NOVEMBER 28th, 2006: WASHINGTON (Reuters) – Democratic Sen. John Kerry, considering a second bid for the U.S. presidency, finished dead last in a poll released on Monday on the Likeability of 20 top American political figures.
Tuesday morning, November 28th. 9:15 a.m. Russell Senate Office Building. Transcript of a meeting between Senator John Kerry and his chief of staff, Dave.
Kerry: Any chance they mixed me up with Bob?
Dave: No, sir. We checked with the people at Quinnipiac.
Kerry: Well at least I came out ahead of Pelosi. Everybody knows
that woman eats her young.
Dave: Pelosi came in 12th. Again, you were dead last in the Quinnipiac likeability poll of top politicians and potential presidential candidates and we’d be better off figuring out what we’re going to do about repairing your image than rehashing everyone else on the list who came in ahead of you.
Kerry: You’re right, you’re right. It’s only a ridiculous public opinion poll anyway. The most important thing – wait. What about Hillary? You’re not going to tell me…
Kerry: Son of a! Let me see that list again.
Dave: I’m not showing it to you. Can we please move on? I’ve got several image makeover ideas that I’d like to run by you before we present them to the full staff.
Kerry: Is likeability even a word? I’ve been watching “Wheel of Fortune” for years and I never saw likeability once. Where’s the dictionary?
Dave: First scenario. We get your wife Teresa to appear on that “Wife Swap” show on ABC.
Kerry: Your joking. She’s a madwoman.
Dave: Exactly. Once America has an opportunity to sees your wife running a household, every man, woman, child – hell –every pet in this country would think you were a saint.
Kerry: Or an idiot for putting up with her for all these years.
Dave: Let’s try and remain positive. After her appearance on network television and the insinuation of what your home life must be like, you might even land another Purple Heart.
Kerry: I don’t know. I still think we’re over reacting to this whole poll thing. I mean really, let’s keep things in perspective. Bush didn’t even make the list!
Dave: Fifteenth. He came in at number fifteen.
Kerry: We’re talking 41, right?
Kerrey:(audible sigh) What else do you have?
Dave: Second scenario. We call Dr. Roux
Kerry: Who’s he?
Dave: The doctor that invented that gastric bypass surgery to help obese people stop eating.

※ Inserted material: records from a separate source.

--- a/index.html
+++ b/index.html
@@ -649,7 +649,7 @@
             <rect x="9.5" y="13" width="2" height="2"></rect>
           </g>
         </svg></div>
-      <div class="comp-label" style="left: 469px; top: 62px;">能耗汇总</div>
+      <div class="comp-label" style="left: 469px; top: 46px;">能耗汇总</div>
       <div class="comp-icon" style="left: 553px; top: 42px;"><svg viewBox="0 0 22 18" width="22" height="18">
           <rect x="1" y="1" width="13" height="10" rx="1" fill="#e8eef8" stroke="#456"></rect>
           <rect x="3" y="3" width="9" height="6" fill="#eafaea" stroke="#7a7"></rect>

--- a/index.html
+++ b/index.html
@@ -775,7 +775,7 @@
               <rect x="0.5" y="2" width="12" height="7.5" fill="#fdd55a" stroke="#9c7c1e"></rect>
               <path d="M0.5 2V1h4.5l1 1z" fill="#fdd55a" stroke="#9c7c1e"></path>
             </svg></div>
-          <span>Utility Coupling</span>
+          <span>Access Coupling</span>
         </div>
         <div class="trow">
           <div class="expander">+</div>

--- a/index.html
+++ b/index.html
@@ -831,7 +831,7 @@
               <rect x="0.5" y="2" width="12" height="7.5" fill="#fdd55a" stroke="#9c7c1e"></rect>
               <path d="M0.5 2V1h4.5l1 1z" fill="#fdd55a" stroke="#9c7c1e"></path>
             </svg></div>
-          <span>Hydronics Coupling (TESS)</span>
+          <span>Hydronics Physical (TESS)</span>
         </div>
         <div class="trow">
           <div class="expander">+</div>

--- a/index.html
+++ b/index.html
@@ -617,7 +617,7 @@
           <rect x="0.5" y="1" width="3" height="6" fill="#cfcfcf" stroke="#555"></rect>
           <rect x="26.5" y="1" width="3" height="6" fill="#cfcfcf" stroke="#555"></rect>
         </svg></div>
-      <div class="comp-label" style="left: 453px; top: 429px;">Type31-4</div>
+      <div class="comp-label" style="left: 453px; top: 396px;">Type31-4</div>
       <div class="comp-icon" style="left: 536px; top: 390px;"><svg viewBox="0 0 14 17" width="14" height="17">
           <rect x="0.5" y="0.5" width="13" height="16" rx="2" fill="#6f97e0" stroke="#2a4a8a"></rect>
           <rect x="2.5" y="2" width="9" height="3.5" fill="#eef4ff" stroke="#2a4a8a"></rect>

Kerry: I’m not seeing the connection here.
Dave: We get him to sew your mouth shut for the next year or so until we have enough time to script and rehearse every single word you utter in public beginning the moment after the stitches are removed until the day after the election in ’08.
Kerry: I’m not even going to dignify that with a response.

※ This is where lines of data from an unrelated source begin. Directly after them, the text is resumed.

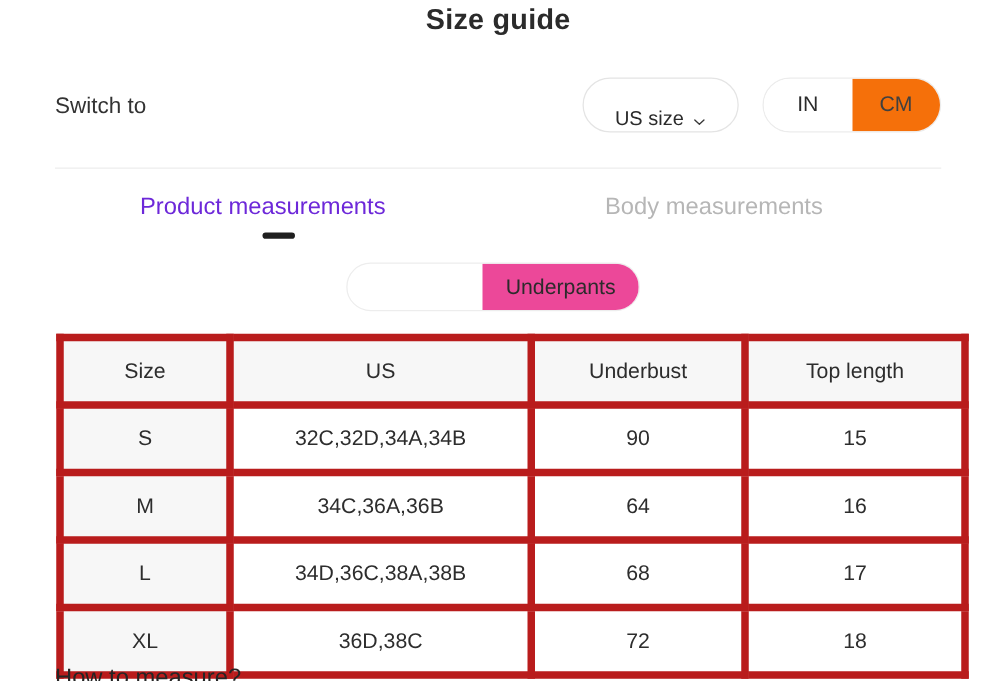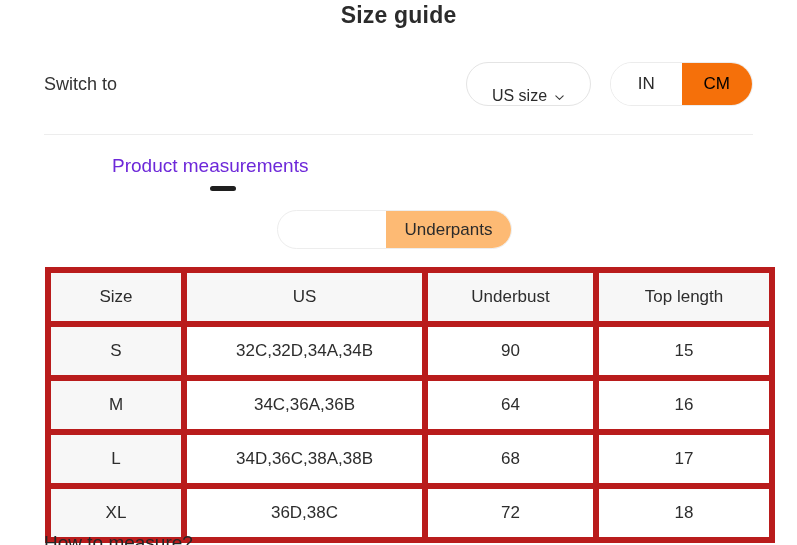--- a/index.html
+++ b/index.html
@@ -96,7 +96,7 @@
   }
   .seg-pill .seg.active {
     background: #f5700a;
-    color: #000000;
+    color: #404040;
   }
 
   

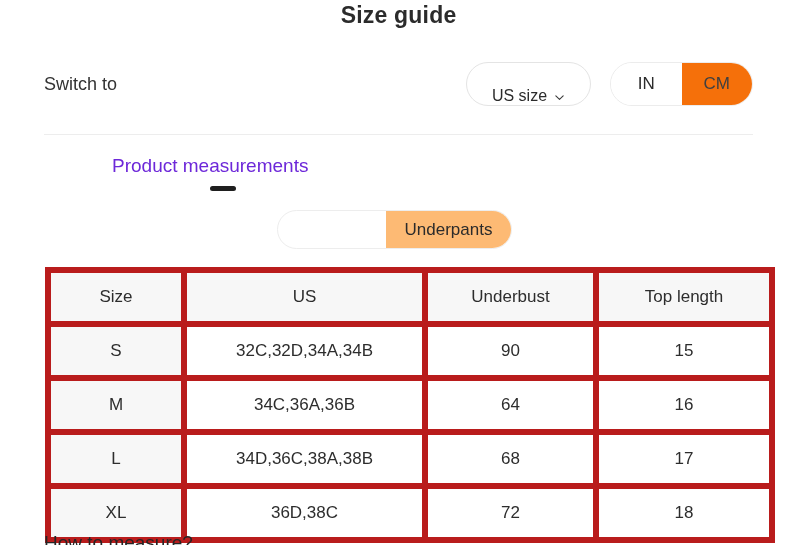--- a/index.html
+++ b/index.html
@@ -236,6 +236,7 @@
 
 <div class="tabs">
   <div class="tab tab-product">Product measurements</div>
+  <div class="tab tab-body">Body measurements</div>
   <div class="tab-underline"></div>
 </div>
 

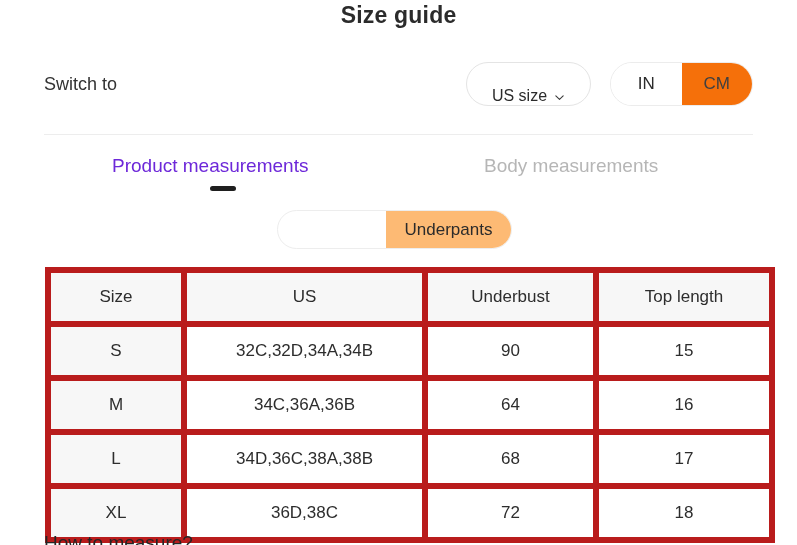--- a/index.html
+++ b/index.html
@@ -155,7 +155,7 @@
     justify-content: center;
     font-size: 17px;
     color: #2b2b2b;
-    background: #fdba74;
+    background: #ec4899;
   }
   .cat-pill .cat:first-child { width: 108px; }
   .cat-pill .cat:last-child  { flex: 1; }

Dave: If you think you can keep that up for a year – you wouldn’t need the surgery.
Kerry: I’ve got to be in the Senate in ten minutes. Anything else?
Dave: Final scenario. I’ve already spoken to their agents who think this is a great idea by the way, and I can book you with Mel Gibson and Michael Richards on their “mea culpa” university tour that kicks off next Saturday at UCLA. Rush Limbaugh’s opening for them on the east coast dates to purge the Michael J. Fox snafu from his demographic and they’ve got Russell Crowe and Naomi Campbell doing what I hear is a very poignant song and dance anger management thing for the west coast dates. Twyla Tharp did the choreography and she’s fantastic. That Billy Joel show ran forever.

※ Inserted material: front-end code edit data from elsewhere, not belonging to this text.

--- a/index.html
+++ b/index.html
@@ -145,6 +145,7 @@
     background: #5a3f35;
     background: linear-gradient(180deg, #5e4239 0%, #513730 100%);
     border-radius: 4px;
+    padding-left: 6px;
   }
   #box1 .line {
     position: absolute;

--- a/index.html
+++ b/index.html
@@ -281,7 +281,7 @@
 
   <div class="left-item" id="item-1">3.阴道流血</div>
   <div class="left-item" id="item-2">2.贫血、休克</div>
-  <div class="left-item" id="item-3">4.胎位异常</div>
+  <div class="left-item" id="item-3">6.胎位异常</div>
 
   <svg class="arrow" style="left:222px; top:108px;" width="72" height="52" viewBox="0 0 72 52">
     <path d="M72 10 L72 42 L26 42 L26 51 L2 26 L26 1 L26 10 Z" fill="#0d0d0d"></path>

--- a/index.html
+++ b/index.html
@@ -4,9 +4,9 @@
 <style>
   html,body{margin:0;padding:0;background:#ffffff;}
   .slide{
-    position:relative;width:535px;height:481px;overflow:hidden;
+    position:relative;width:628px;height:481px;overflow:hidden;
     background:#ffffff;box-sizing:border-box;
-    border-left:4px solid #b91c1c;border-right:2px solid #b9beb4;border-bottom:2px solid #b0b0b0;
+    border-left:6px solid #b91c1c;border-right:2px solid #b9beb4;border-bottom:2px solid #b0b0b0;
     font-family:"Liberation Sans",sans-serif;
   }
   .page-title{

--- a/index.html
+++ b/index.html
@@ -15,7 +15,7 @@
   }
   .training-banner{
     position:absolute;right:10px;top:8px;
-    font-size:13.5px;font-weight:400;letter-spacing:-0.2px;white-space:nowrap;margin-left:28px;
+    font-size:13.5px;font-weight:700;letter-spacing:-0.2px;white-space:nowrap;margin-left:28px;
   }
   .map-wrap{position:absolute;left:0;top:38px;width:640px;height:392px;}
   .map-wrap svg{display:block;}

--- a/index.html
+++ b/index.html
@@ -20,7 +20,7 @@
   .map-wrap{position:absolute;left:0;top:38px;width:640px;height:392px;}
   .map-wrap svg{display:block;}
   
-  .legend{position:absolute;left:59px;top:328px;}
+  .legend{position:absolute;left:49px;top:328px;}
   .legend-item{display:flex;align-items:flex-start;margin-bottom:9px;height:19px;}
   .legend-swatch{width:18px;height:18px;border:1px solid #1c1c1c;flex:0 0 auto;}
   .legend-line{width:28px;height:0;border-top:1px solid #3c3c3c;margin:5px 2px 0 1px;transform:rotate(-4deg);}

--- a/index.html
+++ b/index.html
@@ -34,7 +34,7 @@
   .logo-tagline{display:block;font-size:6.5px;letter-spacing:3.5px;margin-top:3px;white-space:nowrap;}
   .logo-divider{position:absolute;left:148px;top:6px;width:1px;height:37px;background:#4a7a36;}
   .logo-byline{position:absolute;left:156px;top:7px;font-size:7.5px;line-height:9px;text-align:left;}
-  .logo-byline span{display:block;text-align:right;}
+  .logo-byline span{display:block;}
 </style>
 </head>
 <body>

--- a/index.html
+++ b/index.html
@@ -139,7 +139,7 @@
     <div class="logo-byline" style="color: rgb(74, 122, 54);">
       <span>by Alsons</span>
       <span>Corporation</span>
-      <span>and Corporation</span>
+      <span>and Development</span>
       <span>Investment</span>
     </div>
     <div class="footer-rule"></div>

Kerry: Not a chance. First of all, my Iraq joke was nothing compared to what Gibson and Richards said. I didn’t mean to insult anybody, it just came out wrong! I blew the punchline for God sake! Is that the reason America hates me, because I’m a lousy joke teller? Why aren’t they going after Conan O’Brien?
Dave: Variety is already calling “mea culpa” this year’s Lalapalooza for the foot in mouth set.
Kerry: Find out if Dr. Roux takes Blue Cross.